Sad, he thought, looking at the cracked sash window and other signs of neglect. So obviously a rental. No one had loved this bungalow intimately for many years.
Not wanting to do things the usual way, of course, Maeve had rejected living in the UCLA dorms and had found two girlfriends right off the bat to share with. They’d hunted down a place that was a thirty minute drive from campus, along Sunset and then down Pacific Coast Highway. Topanga Canyon had been a famous hippie and artist retreat, but much of it had slowly surrendered to the invading battalions of those with real money.
A very tall athletic-looking redhead wearing a dark complexion and very little else but a towel sat opposite him, staring fiercely. ‘Maeve, you didn’t say your dad was so dreamy!’ she shouted. ‘In an old and rugged sort of way.’
‘Next time I’ll call, I promise,’ he said.
‘My name is Bunny Walker. I’m drama. “Time rushes toward us with its hospital tray of infinitely varied narcotics, even while it is preparing us for its inevitably fatal operation.”’
‘You’ve got a while before you have to worry about the big sleep,’ he offered. She might have been a junior, twenty at most, and pleasantly large and overweight. The flaming red hair looked real. ‘Was that O’Neill?’ he asked.
‘Tenn
essee Williams,’ she said. ‘I played the older woman in The Rose Tattoo at the Raging Stage last year. I’m big, so I can get away with it. A woman of appetites, soiled, desperate for one last love.’
She batted her eyelashes and luckily Maeve arrived abruptly to rescue him. ‘Hi, Dad.’ She hustled Bunny out of the room. ‘Beat it, beautiful. Get dressed. This one is all mine.’
Maeve came back and hugged her father more reticently than he was used to. He supposed that was just part of the long slow separation of the lander module from the main spacecraft. All parents knew the pain. ‘Tea? I only have ginger and green. How’s Gloria?’
‘I’ll try ginger. Thanks. Gloria’s fine.
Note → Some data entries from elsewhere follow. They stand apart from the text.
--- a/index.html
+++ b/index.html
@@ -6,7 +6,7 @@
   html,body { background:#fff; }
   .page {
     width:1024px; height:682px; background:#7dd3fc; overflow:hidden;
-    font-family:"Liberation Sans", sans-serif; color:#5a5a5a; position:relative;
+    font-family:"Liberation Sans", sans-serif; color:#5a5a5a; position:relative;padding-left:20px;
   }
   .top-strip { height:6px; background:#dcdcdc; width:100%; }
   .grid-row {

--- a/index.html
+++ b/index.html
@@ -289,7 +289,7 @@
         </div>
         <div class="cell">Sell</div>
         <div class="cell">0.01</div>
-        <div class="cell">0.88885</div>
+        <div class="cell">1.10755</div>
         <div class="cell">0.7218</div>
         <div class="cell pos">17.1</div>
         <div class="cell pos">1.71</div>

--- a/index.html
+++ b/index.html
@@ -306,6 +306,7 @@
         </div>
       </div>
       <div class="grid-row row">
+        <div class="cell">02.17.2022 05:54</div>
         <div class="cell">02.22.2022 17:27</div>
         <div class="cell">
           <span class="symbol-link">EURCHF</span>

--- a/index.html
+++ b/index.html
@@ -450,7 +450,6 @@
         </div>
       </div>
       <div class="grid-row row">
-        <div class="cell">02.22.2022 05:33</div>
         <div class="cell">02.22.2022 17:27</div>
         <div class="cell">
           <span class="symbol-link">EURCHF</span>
I’m sorry to bust in on you, hon, but I seem to have a job up here.’
‘In Topanga?’ She began fussing in a cabinet.
‘Well, isn’t that where I am? I’m a bit disoriented by your roommates prancing around in the altogether.’
Her tone was slightly distant. ‘You know, Dad, I think I can imagine back in your day, and what it was like for you. All that sexual repression. Maybe I just listened too much to you and Mom. But that’s all just a joke for us now. At college, they have coed dorms. Nobody outside Kansas worries much about sex or nudity any more.’
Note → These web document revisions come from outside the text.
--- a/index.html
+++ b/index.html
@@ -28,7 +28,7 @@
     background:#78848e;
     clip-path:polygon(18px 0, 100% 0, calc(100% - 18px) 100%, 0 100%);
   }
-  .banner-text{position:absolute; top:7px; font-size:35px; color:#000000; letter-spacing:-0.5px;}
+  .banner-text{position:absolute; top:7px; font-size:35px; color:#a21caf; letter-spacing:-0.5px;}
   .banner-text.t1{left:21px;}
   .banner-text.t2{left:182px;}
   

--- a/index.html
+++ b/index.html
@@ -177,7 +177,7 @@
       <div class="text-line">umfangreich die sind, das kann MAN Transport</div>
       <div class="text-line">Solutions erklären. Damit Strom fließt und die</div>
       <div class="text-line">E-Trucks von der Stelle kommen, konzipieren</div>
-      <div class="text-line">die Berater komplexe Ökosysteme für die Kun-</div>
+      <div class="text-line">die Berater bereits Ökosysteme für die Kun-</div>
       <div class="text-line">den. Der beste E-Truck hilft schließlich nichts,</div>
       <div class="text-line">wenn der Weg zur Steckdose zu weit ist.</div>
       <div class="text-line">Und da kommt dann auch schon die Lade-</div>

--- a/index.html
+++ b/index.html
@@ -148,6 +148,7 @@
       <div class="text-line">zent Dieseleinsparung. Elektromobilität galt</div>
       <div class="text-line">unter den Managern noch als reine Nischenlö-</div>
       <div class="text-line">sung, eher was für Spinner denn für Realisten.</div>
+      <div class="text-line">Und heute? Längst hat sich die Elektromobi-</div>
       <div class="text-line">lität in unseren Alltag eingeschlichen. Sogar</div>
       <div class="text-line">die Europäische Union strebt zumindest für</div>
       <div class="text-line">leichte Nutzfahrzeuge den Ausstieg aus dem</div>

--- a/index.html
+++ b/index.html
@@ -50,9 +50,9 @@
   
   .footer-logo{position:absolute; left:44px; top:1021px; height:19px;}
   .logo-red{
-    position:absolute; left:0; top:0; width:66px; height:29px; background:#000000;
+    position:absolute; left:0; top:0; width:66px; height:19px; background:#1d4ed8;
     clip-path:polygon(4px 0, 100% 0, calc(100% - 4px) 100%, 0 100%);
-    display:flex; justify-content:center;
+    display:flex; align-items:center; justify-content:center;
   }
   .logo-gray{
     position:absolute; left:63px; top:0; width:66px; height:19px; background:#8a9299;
His daughter had had an affair with a gangbanger in East L.A. and got pregnant, agonized for a while and then had an abortion, then she’d had a tumultuous affair with an ultra-smart high school girl who’d eventually pushed her away – so he guessed she had a perfect right to a blasé attitude, if not a complete renunciation of sex. But he knew she was more sensitive than she wanted to let on. He knew, in fact, with great pride, that she was a far better human being in many ways than he was.
Not everybody recognizes me. I guess I should accept that, but it makes me feel so vain. I mean, how deep in a cave do you have to live not to recognize a guy who’s had three Oscar nominations, and has his face on billboards and buses all over town? And just to jog the memory a bit, I’m pretty clearly African-American.
‘Coming up, son,’ she cries.
I sit on one of the two sun-scoured white plastic chairs that I discovered on this bald knob, trying to make sense of the complicated hillside vista of overlapping canyons and spurs below.